⟨

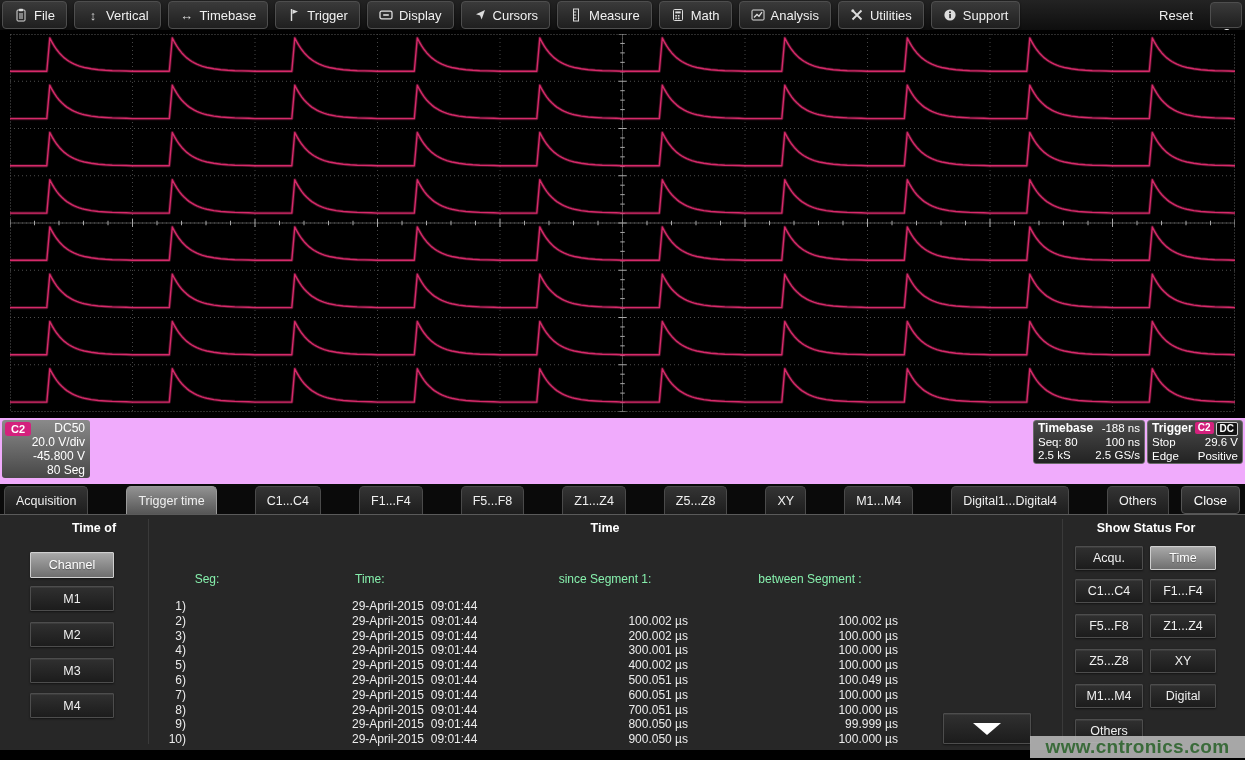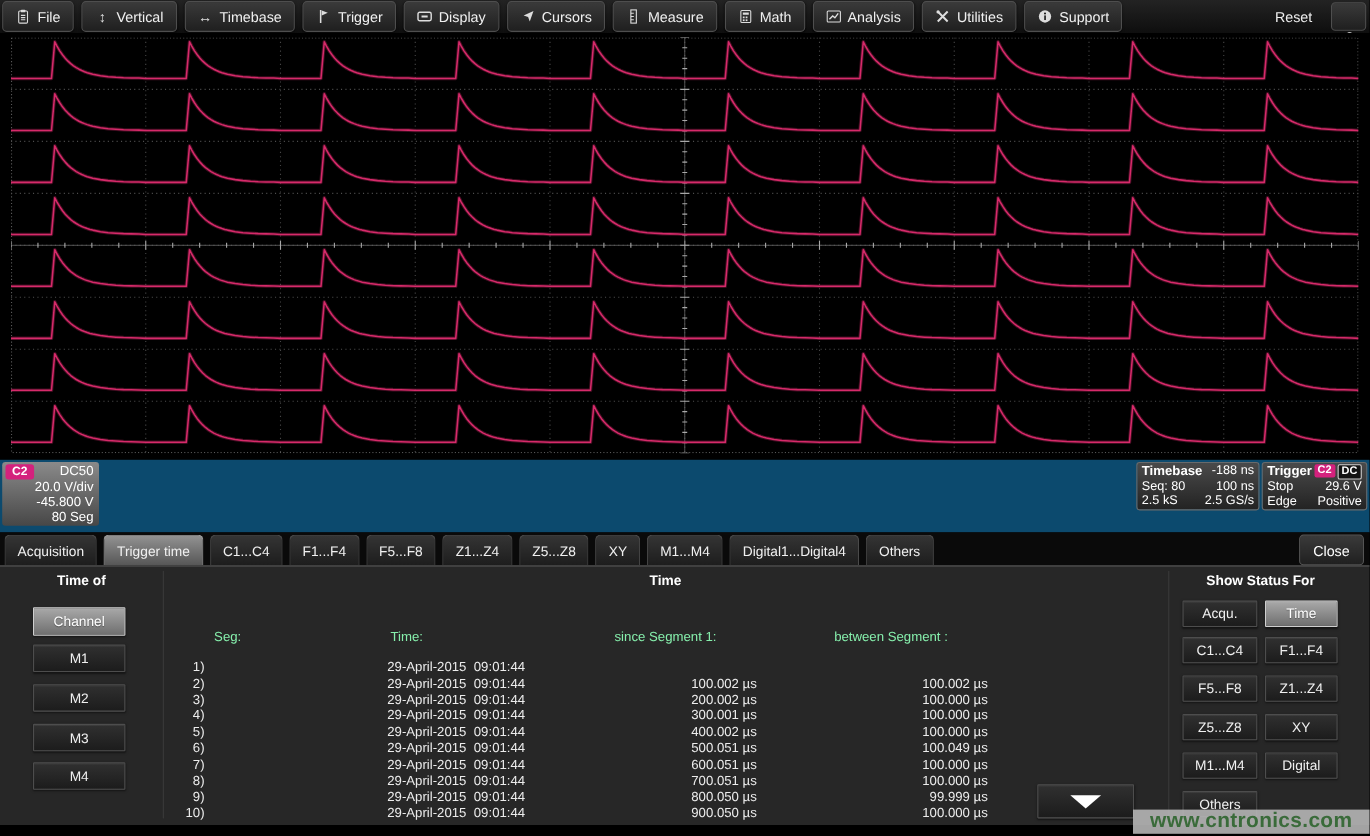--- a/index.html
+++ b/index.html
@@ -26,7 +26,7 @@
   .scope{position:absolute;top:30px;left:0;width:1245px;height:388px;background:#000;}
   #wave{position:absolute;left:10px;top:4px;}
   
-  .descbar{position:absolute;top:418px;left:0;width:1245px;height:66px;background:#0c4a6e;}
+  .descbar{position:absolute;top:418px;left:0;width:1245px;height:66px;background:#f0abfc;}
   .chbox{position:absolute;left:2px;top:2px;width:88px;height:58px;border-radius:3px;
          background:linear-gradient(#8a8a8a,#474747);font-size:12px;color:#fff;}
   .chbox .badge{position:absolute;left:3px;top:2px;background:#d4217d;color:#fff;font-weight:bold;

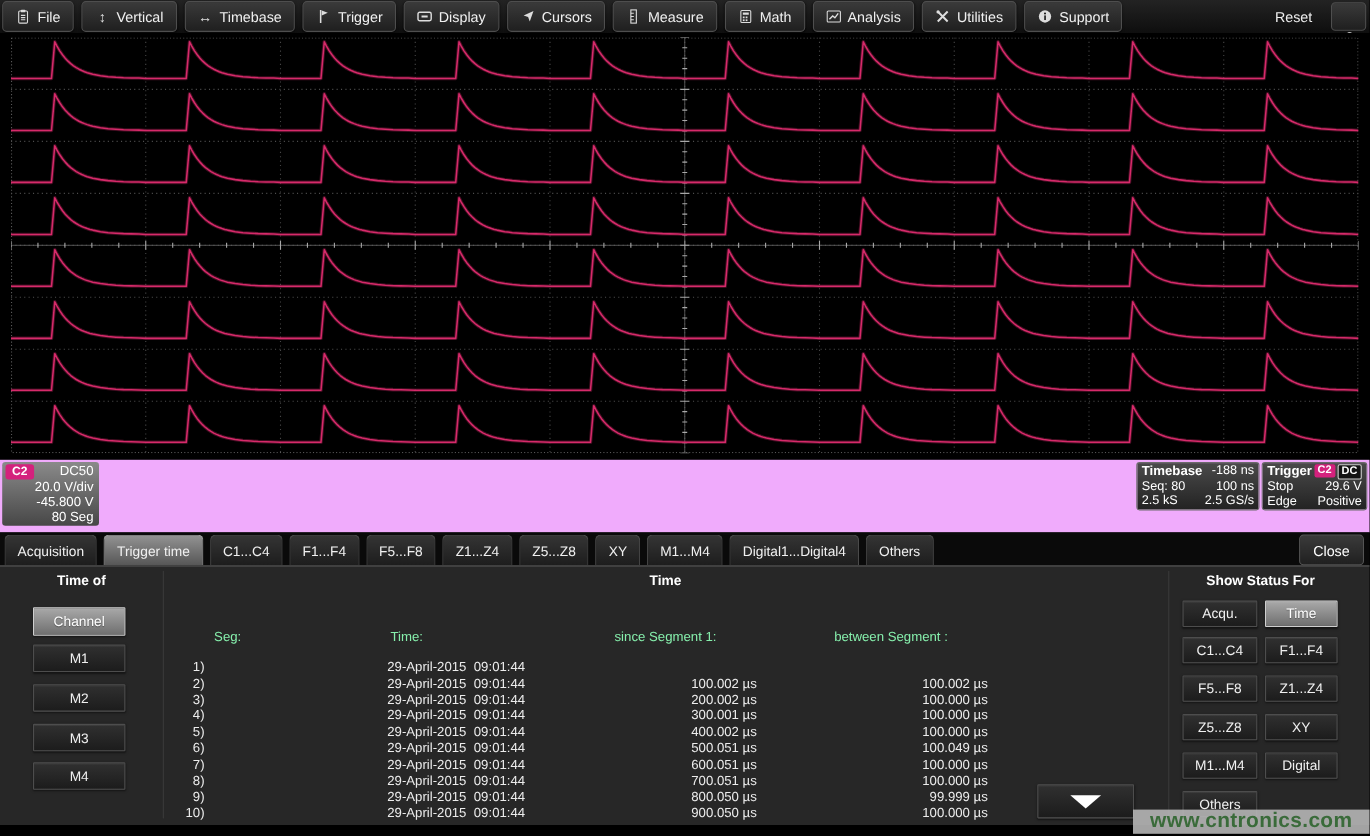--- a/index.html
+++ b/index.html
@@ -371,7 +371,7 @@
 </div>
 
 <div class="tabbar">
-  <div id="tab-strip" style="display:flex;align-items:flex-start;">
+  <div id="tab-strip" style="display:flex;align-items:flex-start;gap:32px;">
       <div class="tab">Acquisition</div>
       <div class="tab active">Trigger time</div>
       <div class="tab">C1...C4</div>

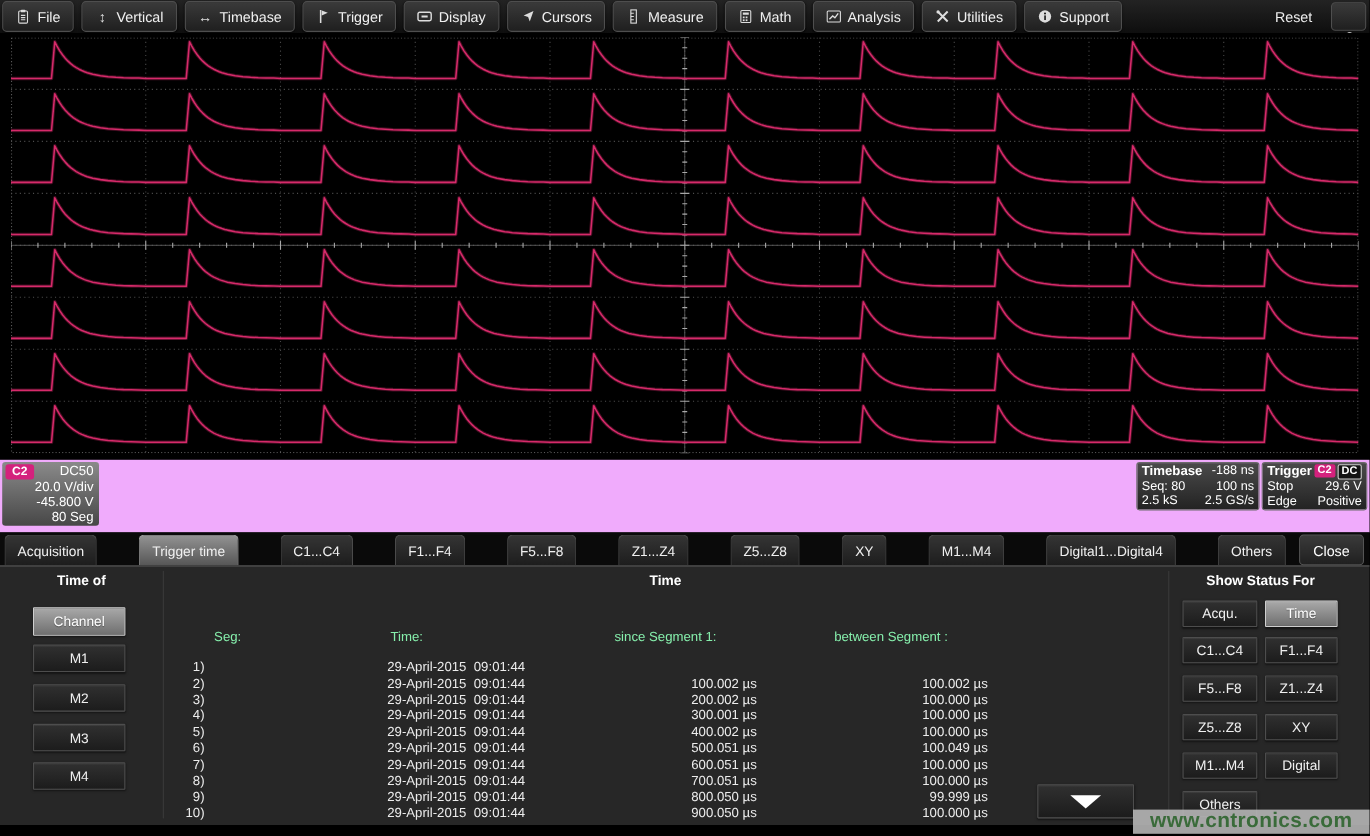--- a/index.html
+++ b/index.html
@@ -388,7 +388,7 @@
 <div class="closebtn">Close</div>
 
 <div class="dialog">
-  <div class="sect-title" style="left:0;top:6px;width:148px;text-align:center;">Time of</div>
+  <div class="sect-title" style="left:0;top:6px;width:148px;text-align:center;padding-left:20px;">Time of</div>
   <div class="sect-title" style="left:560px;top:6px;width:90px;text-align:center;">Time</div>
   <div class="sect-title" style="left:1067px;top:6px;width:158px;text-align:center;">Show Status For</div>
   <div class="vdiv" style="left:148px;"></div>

⟩

*Directions:* Extract every line above containing the word "font".

*Output:*
          background:linear-gradient(#8a8a8a,#474747);font-size:12px;color:#fff;}
   .chbox .badge{position:absolute;left:3px;top:2px;background:#d4217d;color:#fff;font-weight:bold;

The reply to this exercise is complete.